▸ **HOW TO COMPLETE THIS TASK**: Retype the data exactly, skipping any picture in it.
[INFORMATION Boundary: Start]
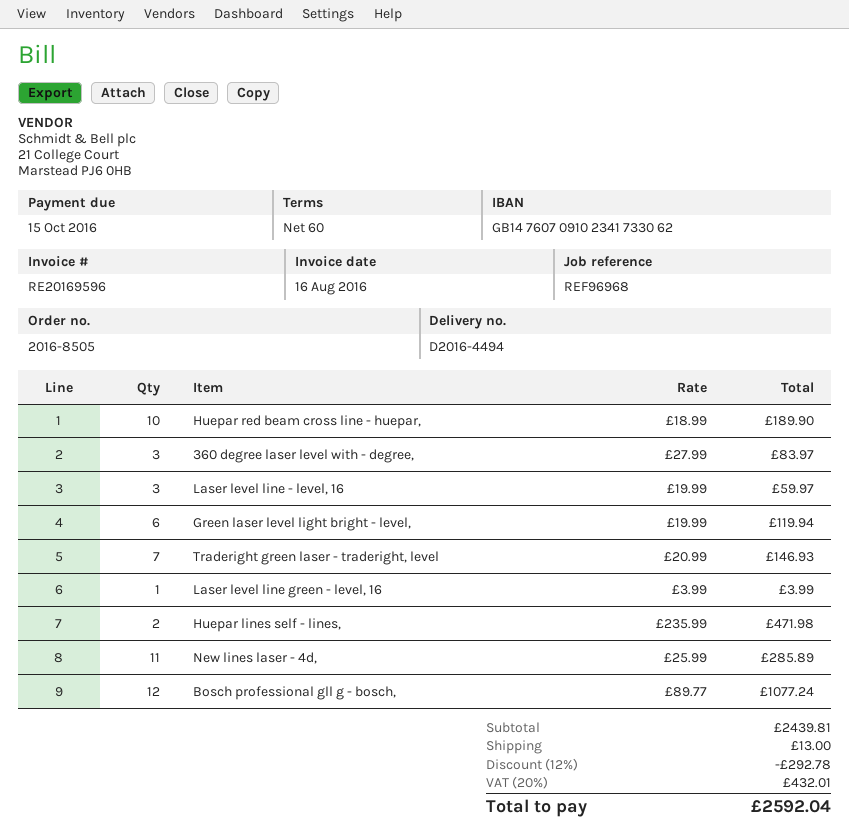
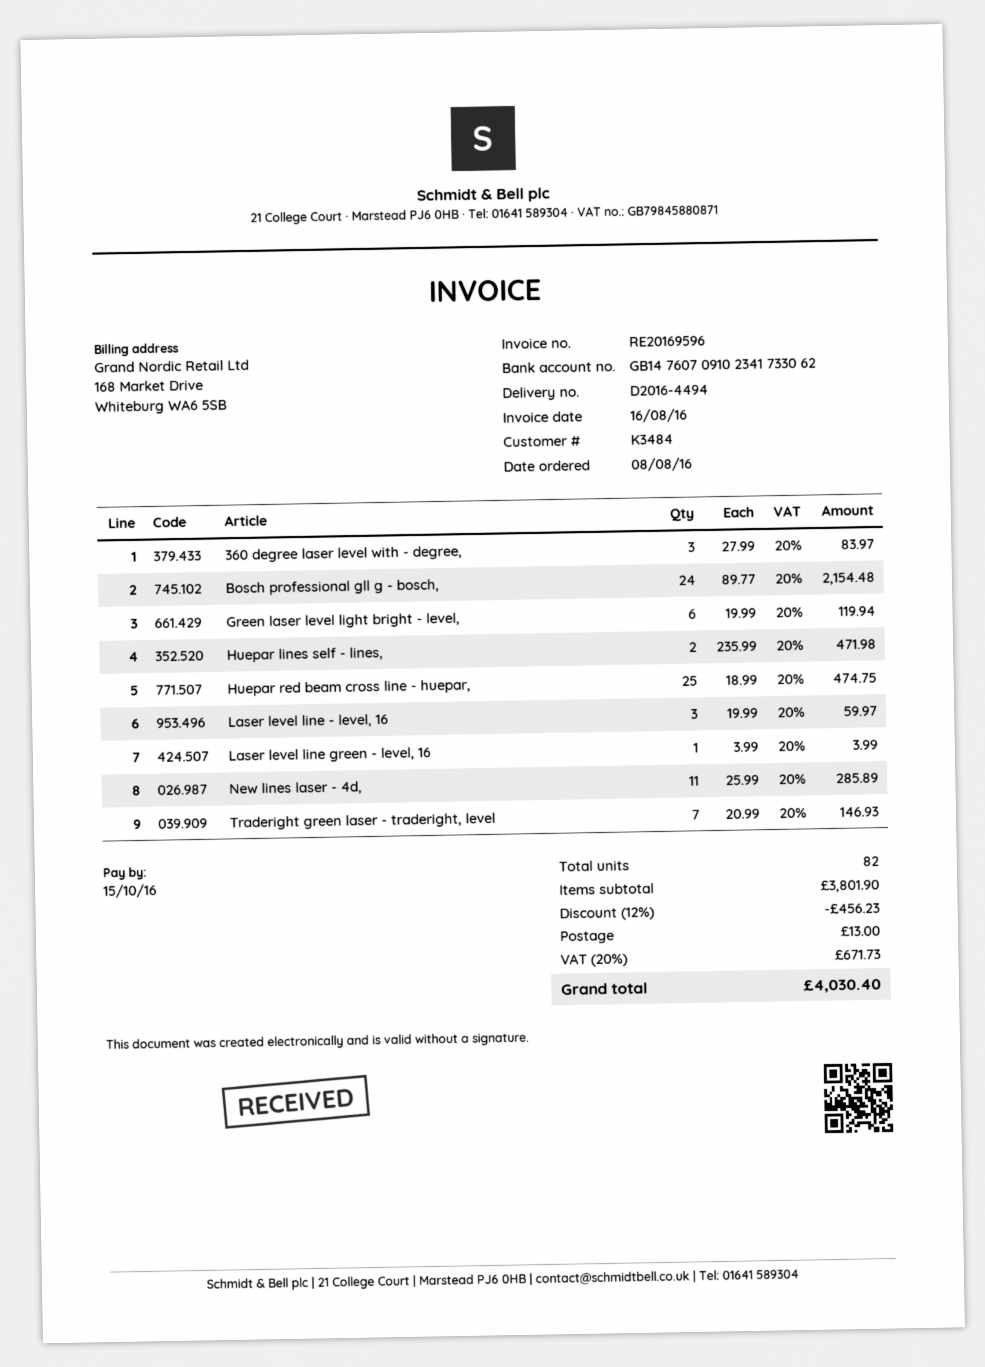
Huepar red beam cross line - huepar,: 10 x 18.99 = 189.90 -> 25 x 18.99 = 474.75
Bosch professional gll g - bosch,: 12 x 89.77 = 1077.24 -> 24 x 89.77 = 2154.48
subtotal: 2439.81 -> 3801.90
discount: 12% = 292.78 -> 12% = 456.23
tax: 20% = 432.01 -> 20% = 671.73
total: 2592.04 -> 4030.40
[INFORMATION Boundary: End]
▸ **RESPONSE TO THE EXERCISE**:
Huepar red beam cross line - huepar,: 10 x 18.99 = 189.90 -> 25 x 18.99 = 474.75
Bosch professional gll g - bosch,: 12 x 89.77 = 1077.24 -> 24 x 89.77 = 2154.48
subtotal: 2439.81 -> 3801.90
discount: 12% = 292.78 -> 12% = 456.23
tax: 20% = 432.01 -> 20% = 671.73
total: 2592.04 -> 4030.40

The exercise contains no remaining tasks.